Mori held her gaze and Munroe pleaded in silence, desperate and hurting, while he sized her up. She’d come prepared to segue into tears, then hysterics, and if those failed, to quote chapter and verse of local laws to prove that she knew her rights—few as they were—and to dig in her heels with threats of publicity and noise, refusing to leave until she was able to see her husband. But Mori motioned a hand toward the counter and said, “There is some paperwork.”

He walked with her, then stood beside her long enough to give a round of instructions to the clerk, and when he turned to go, Munroe held up a plastic bag. “I have clothes and hygiene items,” she said. “I was told that these are things he’s allowed to have.”

“We will have to inspect them first,” Mori said. He nodded to the woman again and another set of forms made its way onto the counter.

Munroe filled out papers written in a language she couldn’t read, and the red tape and formality consumed an hour—certainly long enough for the station officer to contact the prosecutor’s office to inform them of her arrival and allow official objections to put an end to hope.
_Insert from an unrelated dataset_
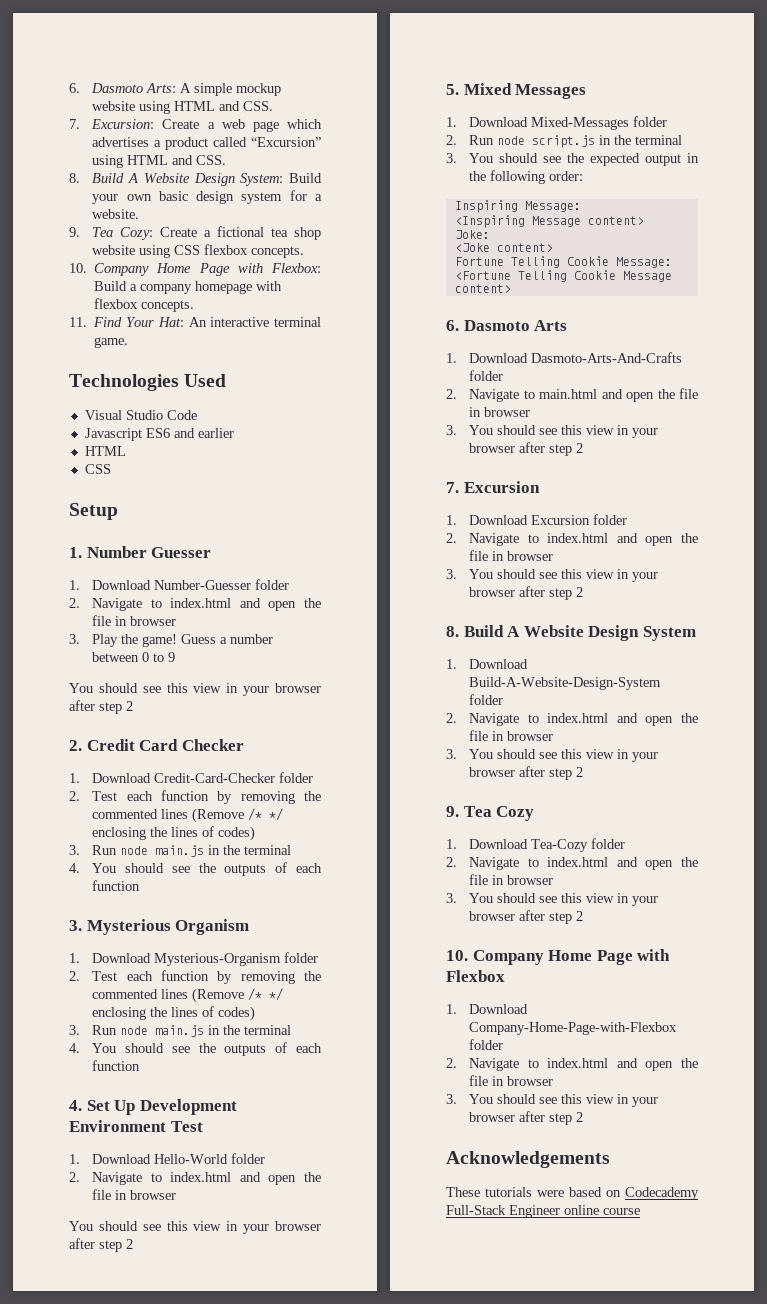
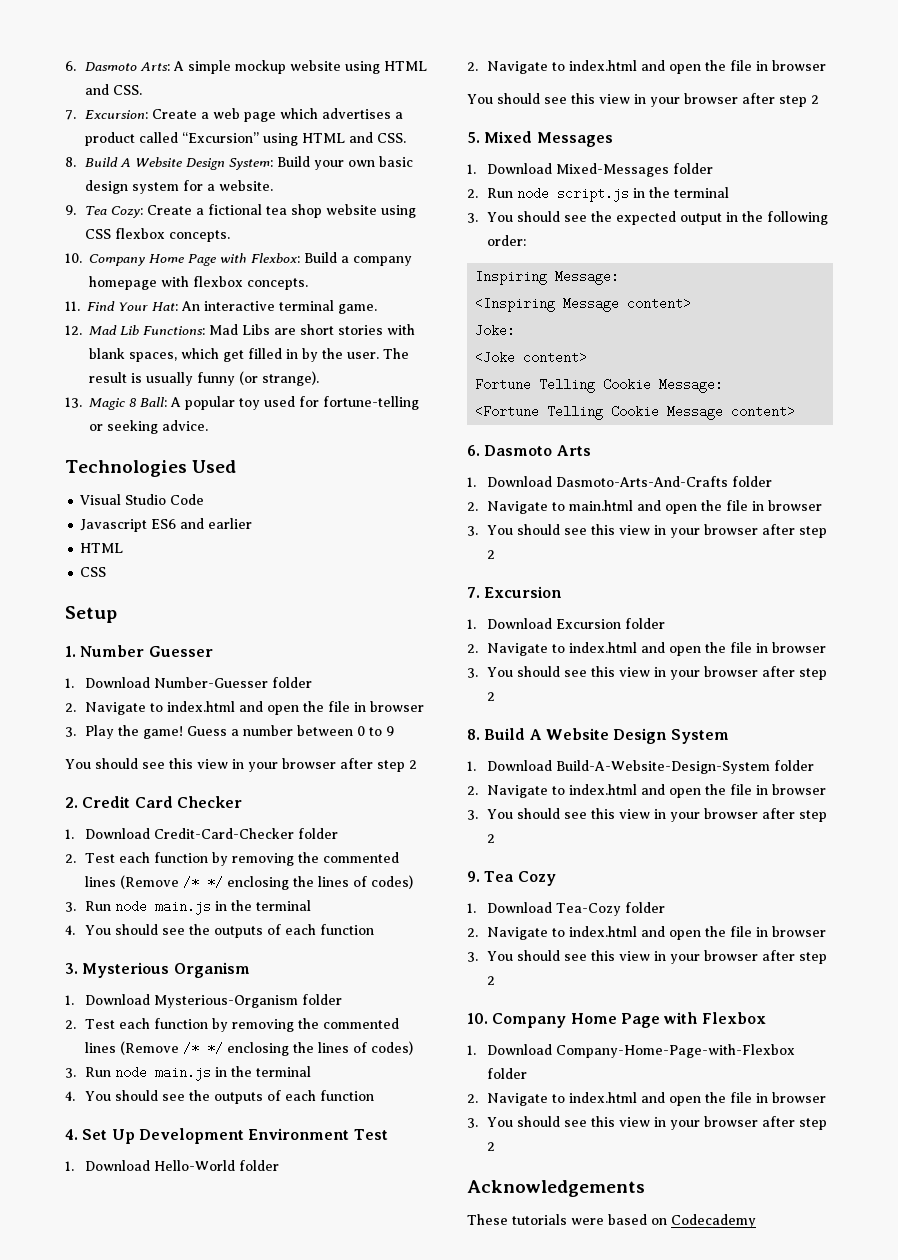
(129, 342) none -> [65,324,415,335] [89,348,409,362] [89,371,319,386] [65,396,419,410] [89,420,208,434] // 12. Mad Lib Functions: Mad Libs are short stories with blank spaces, which get filled in by the user. The result is usually funny (or strange). // 13. Magic 8 Ball: A popular toy used for fortune-telling or seeking advice.
[446,1205,640,1218] Full-Stack Engineer online course -> (756, 1221) none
But the opposition never came and in the end the marriage certificate was an afterthought, necessary only because the last name on her passport didn’t match Bradford’s.

A young officer arrived to take the items in the plastic bag, assuring Munroe that they would get to their intended recipient, and shortly thereafter another led her from the front and down an empty hall to a small room, where she was required to leave all personal belongings before continuing on.

The visitation area was a box of a room with institutional paint, one institutional chair, and a wall interrupted by a single plexiglass window. Munroe took a seat in front of the rectangle where a series of holes were drilled below mouth level. Bare walls and an empty chair faced her on the other side.

The young officer who’d escorted her in stood to the side, a few feet to her left, in no apparent hurry to go anywhere, and she waited in silence for several long minutes, counting the time in her head because there was no way to keep track otherwise. And then a flash of movement and color caught her eye, a reflection of a reflection on the other side of the plexiglass, and a moment later Bradford was in front of her, hair greasy, eyes bloodshot above dark circles, wearing the same clothes she’d last seen him in, now dirty and wrinkled.

He sat across from her, separated by the window, and he smiled a sad, sad smile.